In Crito Socrates (or, Plato through Socrates) makes the argument that the laws of a state can expect – demand, even – obedience in part because they are directly related to making you into the person you are. This argument, one of the origins of social contract theory, seems even stronger now than in Ancient Greece. The laws are indeed much like another set of parents for many of us: the state sanctions marriage and children (or at least made having a child a tax-friendly decision), there are laws that likely ensured your schooling was up to a reasonable standard, the state endeavored to provide a more or less safe environment for you to grow up in (with police, military, pollution limits, state protections against abuse and neglect, etc.), they even have supported the general culture that nurtured and enriched you (supporting the arts, education, and commerce that have been crucial to the formation of your identity and worldview). In short, for most of us, and whether we like it or not, the state (and its laws) are indeed a large part of what made us the people we are today.

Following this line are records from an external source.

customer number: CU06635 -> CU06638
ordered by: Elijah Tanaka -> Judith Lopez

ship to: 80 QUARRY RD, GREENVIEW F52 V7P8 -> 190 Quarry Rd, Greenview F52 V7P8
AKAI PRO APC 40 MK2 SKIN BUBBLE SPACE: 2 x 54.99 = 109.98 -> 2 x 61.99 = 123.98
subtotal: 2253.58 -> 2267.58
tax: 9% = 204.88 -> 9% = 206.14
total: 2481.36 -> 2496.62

But, does Socrates’s claim that you owe the state obedience follow from the idea that it supported your becoming the person you are? Or, does your obedience depend on some other factors?
If you think the state is owed obedience on these grounds, are there any limits to this obedience? Or, must one always acknowledge their personal debt to the state by following the laws? Explain. If not, where does Socrates’s argument fall short? What, in particular, allows us (or would allow us) to disobey laws, even if we have been helped and supported by them in general?

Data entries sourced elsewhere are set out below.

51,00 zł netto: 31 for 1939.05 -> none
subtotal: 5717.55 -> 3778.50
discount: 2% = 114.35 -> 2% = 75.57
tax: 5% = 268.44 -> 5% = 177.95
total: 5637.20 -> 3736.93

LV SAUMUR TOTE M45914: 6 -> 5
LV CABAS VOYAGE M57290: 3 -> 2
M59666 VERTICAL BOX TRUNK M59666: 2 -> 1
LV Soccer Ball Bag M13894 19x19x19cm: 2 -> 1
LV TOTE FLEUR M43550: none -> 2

You will be graded both on content and format. You need to demonstrate thoughtful and careful engagement with our course material and at least one outside source. Specify the pages of the texts you referred to for your arguments within your text and provide a bibliography below your text (any citation style is fine, but you will be graded on your ability to adhere to it correctly; Structure your thinking and your lines of argumentation into sections and paragraphs, ideally with an introduction and conclusion. Section headers may be helpful. Your paper should be typed, 3-4 pages long (double spaced, size 12 font, 1 inch margins), and uploaded to Canvas in Word or PDF format (all word processing programs allow you to save in one of these file types). Add page numbers, a title and your name. Proofread your paper for proper grammar, spelling, etc. before submitting.